Esta era su primera conversación con su padre biológico. Además, se dirigía al edificio principal, un lugar en el que nunca había estado y al que jamás pensó que podría entrar. Sentía que el corazón le iba a estallar.

—Has crecido bien.

El duque de Larson fue el primero en romper el incómodo silencio.

—G-gracias.

—Al ver tu rostro, puedo notar que te pareces mucho a tu madre.

El duque de repente sacó a relucir a su madre biológica. Al haber sido criado por Matilda desde que era muy pequeño, Kian no sabía cómo lucía ella.

—¿Alguien en la mansión te molesta?

El duque de Larson, de alguna manera, planteó exactamente la misma pregunta que Joshua von Larson había hecho. No solo se parecían físicamente, sino que también pensaban de forma similar. Kian tragó saliva y sacudió la cabeza.

—Eso es bueno.

Cuando su breve conversación terminó, llegaron a la entrada del edificio principal. Richard, que había estado esperando para recibirlos, tomó la bolsa de las manos de Kian.

—Bienvenido de vuelta, mi señor.

—Gracias. Estoy cansado, así que, por favor, prepara mi baño.

—Lo dispondré de inmediato.

—Ah, y Richard.

El duque de Larson llamó rápidamente a Richard de vuelta, pareciendo haber olvidado algo.
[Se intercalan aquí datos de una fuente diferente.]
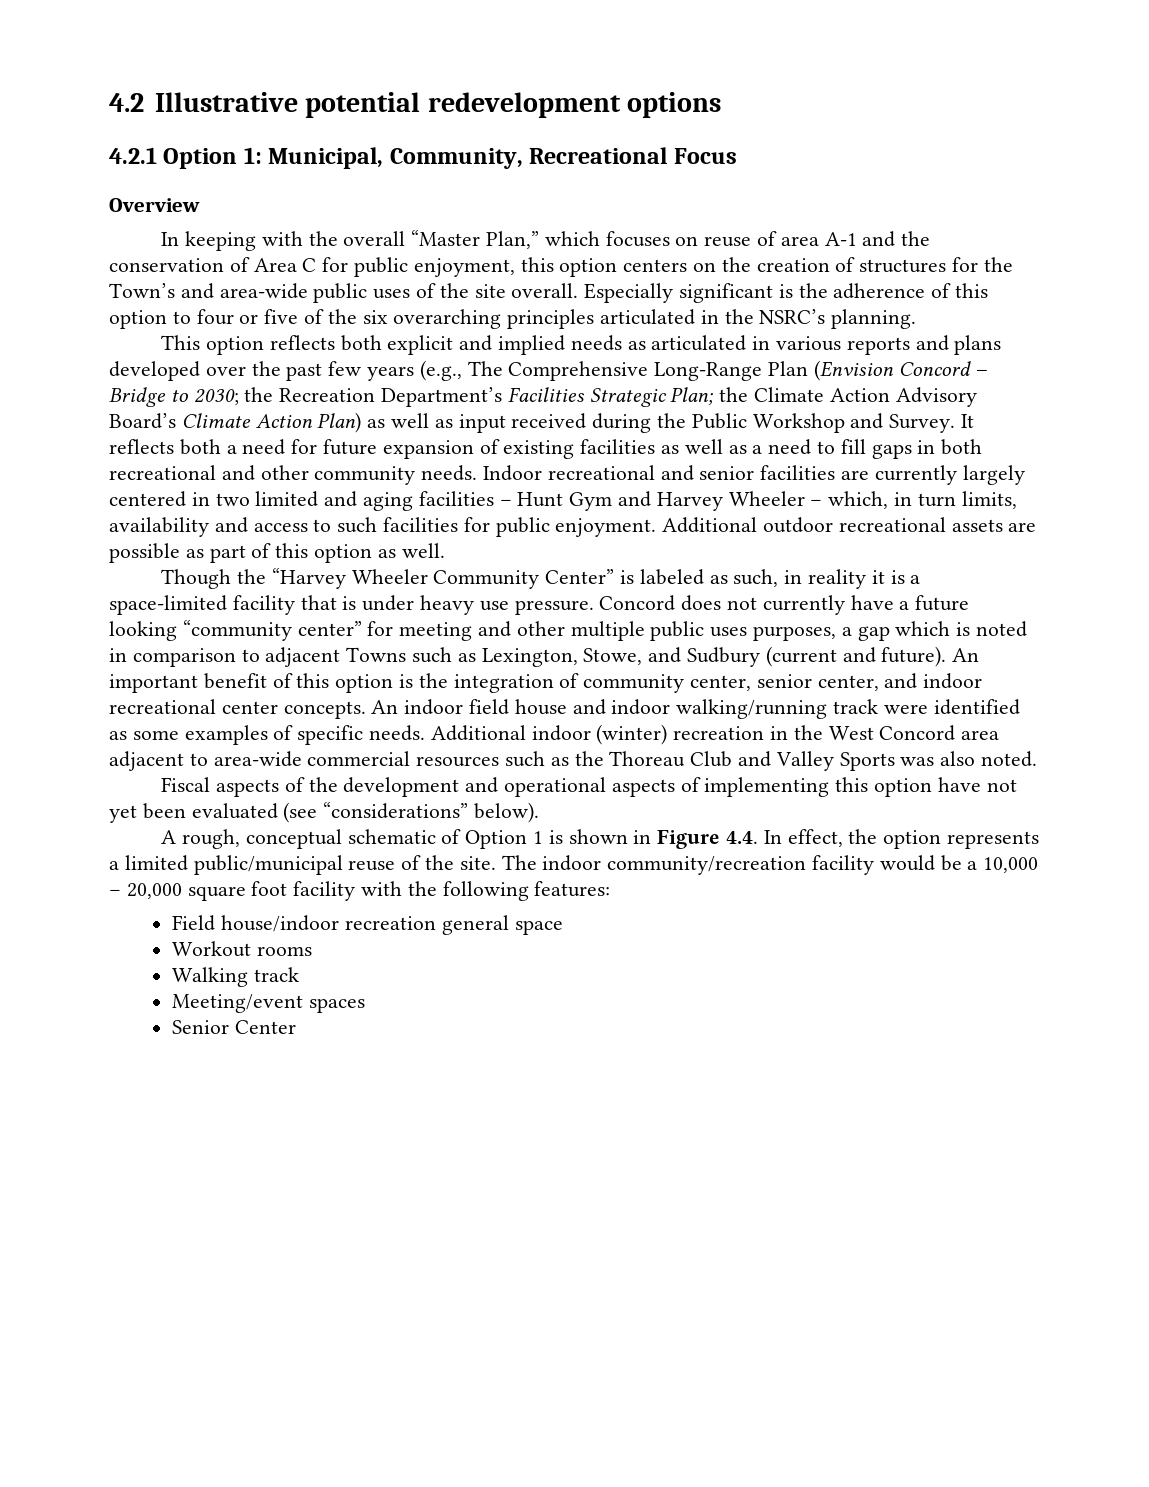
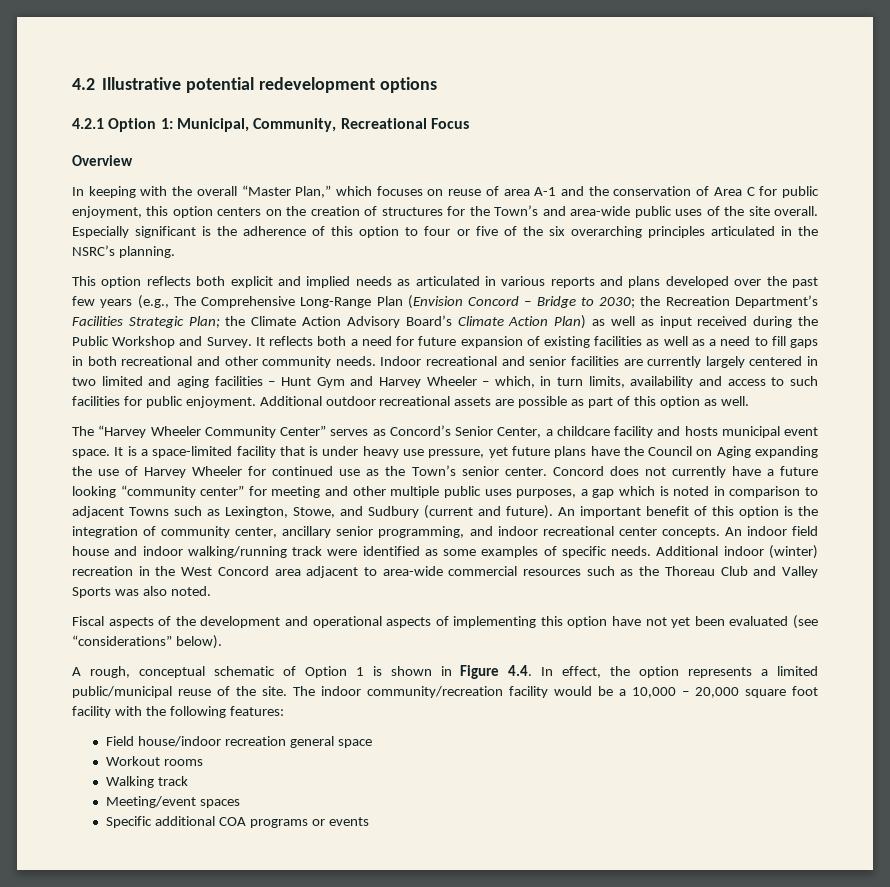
- Though the “Harvey Wheeler Community Center” is labeled as such, in reality it is a space-limited facility that is under heavy use pressure.
+ The “Harvey Wheeler Community Center” serves as Concord’s Senior Center, a childcare facility and hosts municipal event space. It is a space-limited facility that is under heavy use pressure, yet future plans have the Council on Aging expanding the use of Harvey Wheeler for continued use as the Town’s senior center.
- An important benefit of this option is the integration of community center, senior center, and indoor recreational center concepts.
+ An important benefit of this option is the integration of community center, ancillary senior programming, and indoor recreational center concepts.
- Senior Center
+ Specific additional COA programs or events

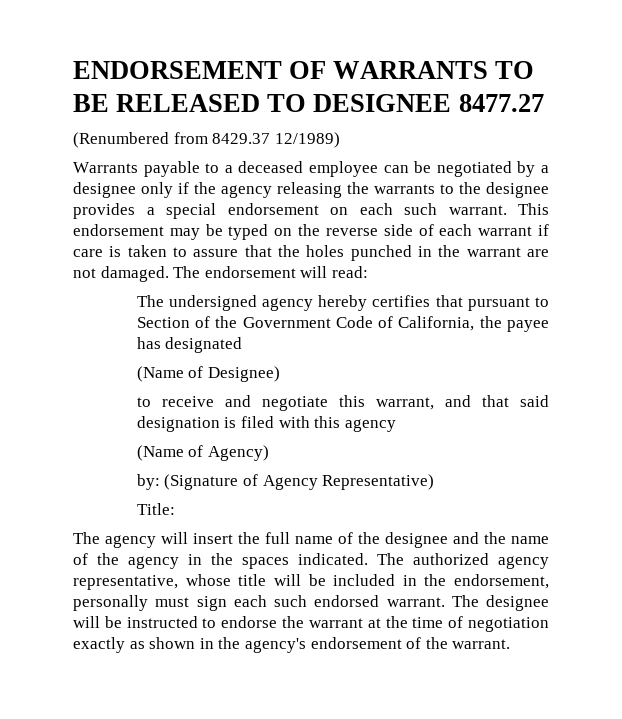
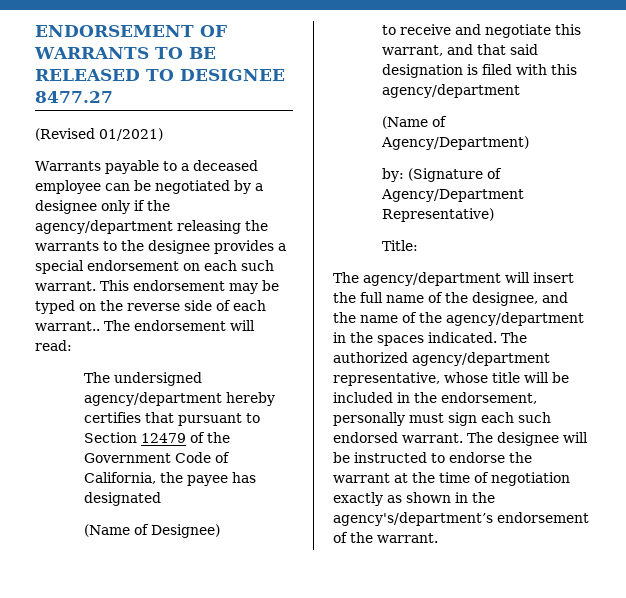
- (Renumbered from 8429.37 12/1989)
+ (Revised 01/2021)
- Warrants payable to a deceased employee can be negotiated by a designee only if the agency releasing the warrants to the designee provides a special endorsement on each such warrant.
+ Warrants payable to a deceased employee can be negotiated by a designee only if the agency/department releasing the warrants to the designee provides a special endorsement on each such warrant.
- This endorsement may be typed on the reverse side of each warrant if care is taken to assure that the holes punched in the warrant are not damaged.
+ This endorsement may be typed on the reverse side of each warrant..
- The undersigned agency hereby certifies that pursuant to Section of the Government Code of California, the payee has designated
+ The undersigned agency/department hereby certifies that pursuant to Section 12479 of the Government Code of California, the payee has designated
- to receive and negotiate this warrant, and that said designation is filed with this agency
- (Name of Agency)
+ to receive and negotiate this warrant, and that said designation is filed with this agency/department
+ (Name of Agency/Department)
- by: (Signature of Agency Representative)
+ by: (Signature of Agency/Department Representative)
- The agency will insert the full name of the designee and the name of the agency in the spaces indicated.
+ The agency/department will insert the full name of the designee, and the name of the agency/department in the spaces indicated.
- The authorized agency representative, whose title will be included in the endorsement, personally must sign each such endorsed warrant.
+ The authorized agency/department representative, whose title will be included in the endorsement, personally must sign each such endorsed warrant.
- The designee will be instructed to endorse the warrant at the time of negotiation exactly as shown in the agency's endorsement of the warrant.
+ The designee will be instructed to endorse the warrant at the time of negotiation exactly as shown in the agency's/department’s endorsement of the warrant.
—Dile al chef que prepare algunos bocadillos.

—¿Traigo champán también? ¿O preferiría té?

—No, para mí no. —El duque le sonrió con amabilidad a Kian—. Para Kian. Trabajó duro cargando mi bolsa.

Esta inesperada consideración hizo que el corazón de Kian se llenara a más no poder. Sus mejillas se tiñeron de un profundo rubor.

—¿Te gustan las galletas?

Una mano grande le acarició la cabeza con dulzura. Aunque Kian sabía que esa amabilidad le era otorgada como si fuera caridad, aun así, se sintió feliz y emocionado. Era la primera muestra de atención que recibía de su pariente consanguíneo.

Sin saber para qué propósito serviría aquello.